> PROBLEM STATEMENT:
Make an exact copy of the records, omitting all images.

> STUDY MATERIAL:
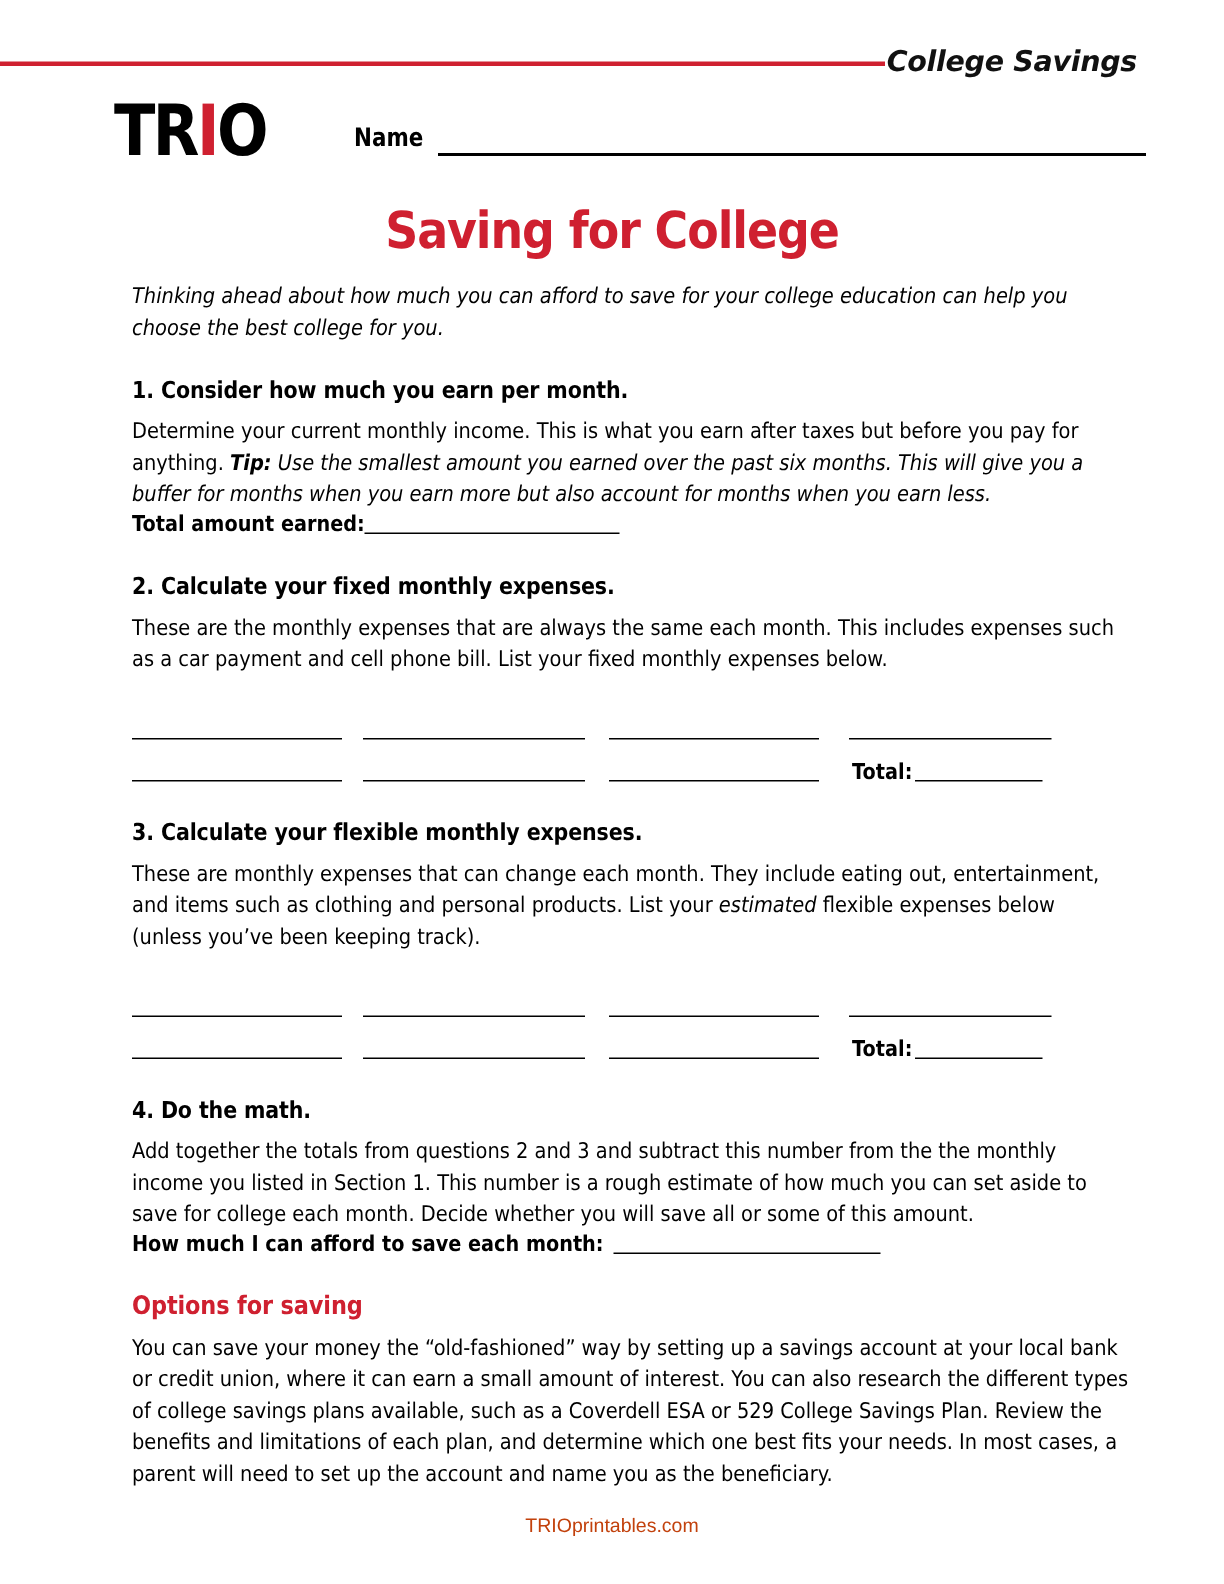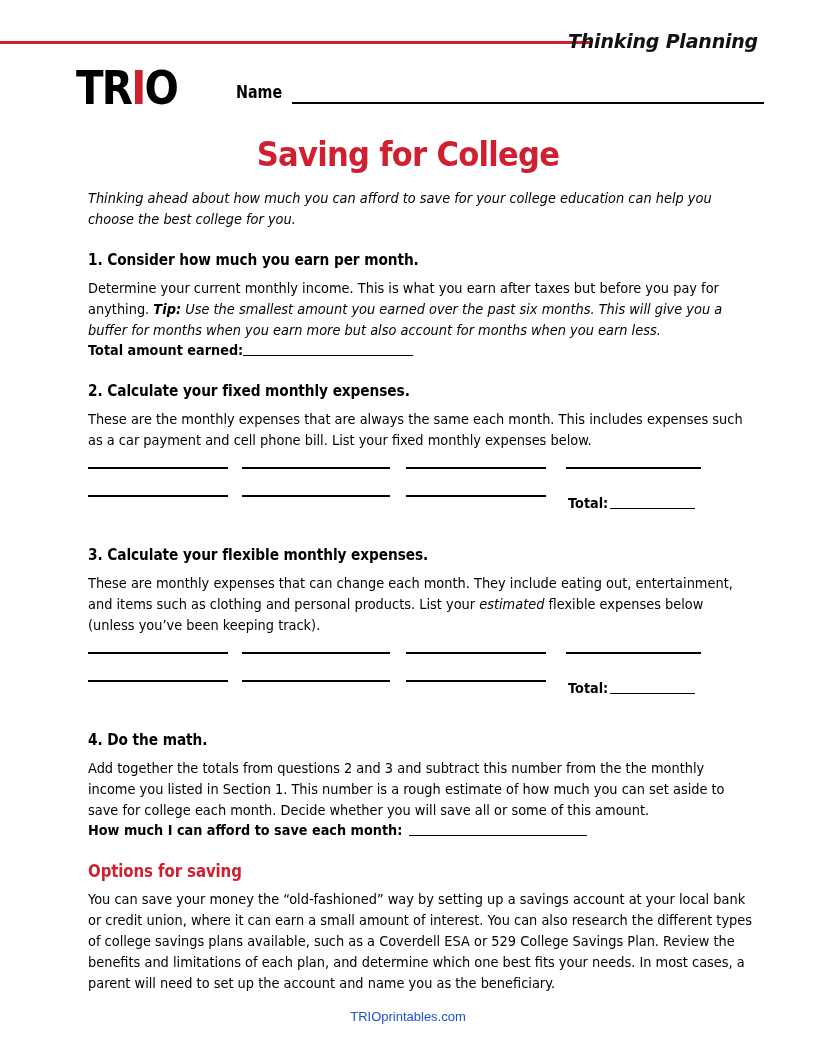--- a/index.html
+++ b/index.html
@@ -225,7 +225,7 @@
 
   <div class="header-band">
     <div class="header-rule"></div>
-    <div class="header-kicker">Thinking Planning</div>
+    <div class="header-kicker">College Savings</div>
   </div>
 
   <div class="logo-row">

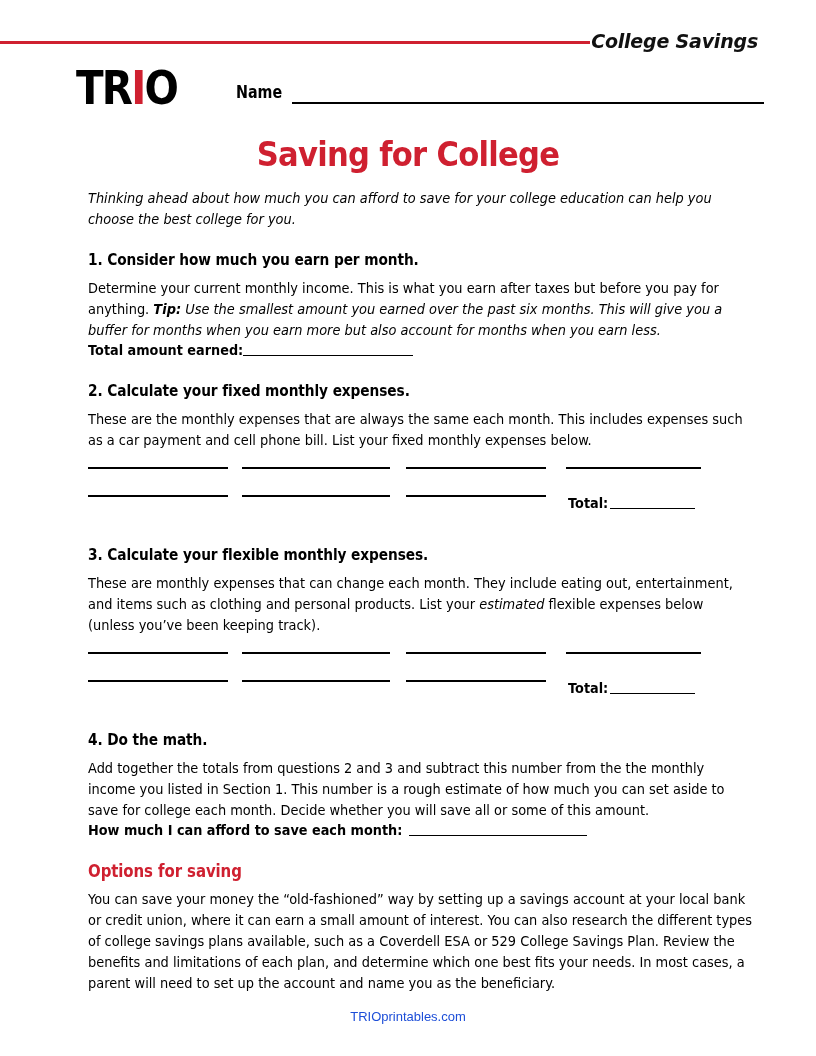--- a/index.html
+++ b/index.html
@@ -181,7 +181,7 @@
   }
   .blank-line-row {
     display: flex;
-    align-items: flex-start;
+    align-items: flex-end;
     height: 28px;
   }
   .blank-line {

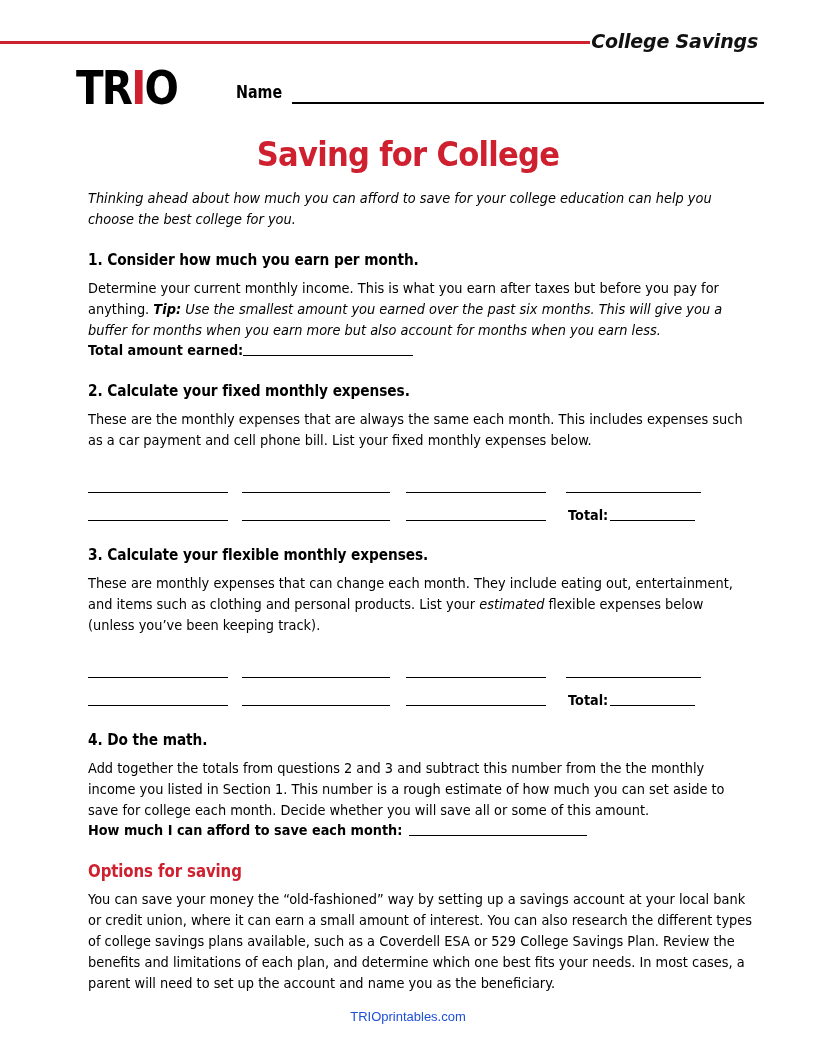--- a/index.html
+++ b/index.html
@@ -215,7 +215,7 @@
     text-align: center;
     font-family: "Liberation Sans", sans-serif;
     font-size: 13px;
-    color: #1d4ed8;
+    color: #c2410c;
   }
 </style>
 </head>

> WRITTEN SOLUTION:
--- a/index.html
+++ b/index.html
@@ -225,7 +225,7 @@
 
   <div class="header-band">
     <div class="header-rule"></div>
-    <div class="header-kicker">Thinking Planning</div>
+    <div class="header-kicker">College Savings</div>
   </div>
 
   <div class="logo-row">

--- a/index.html
+++ b/index.html
@@ -181,7 +181,7 @@
   }
   .blank-line-row {
     display: flex;
-    align-items: flex-start;
+    align-items: flex-end;
     height: 28px;
   }
   .blank-line {

--- a/index.html
+++ b/index.html
@@ -215,7 +215,7 @@
     text-align: center;
     font-family: "Liberation Sans", sans-serif;
     font-size: 13px;
-    color: #1d4ed8;
+    color: #c2410c;
   }
 </style>
 </head>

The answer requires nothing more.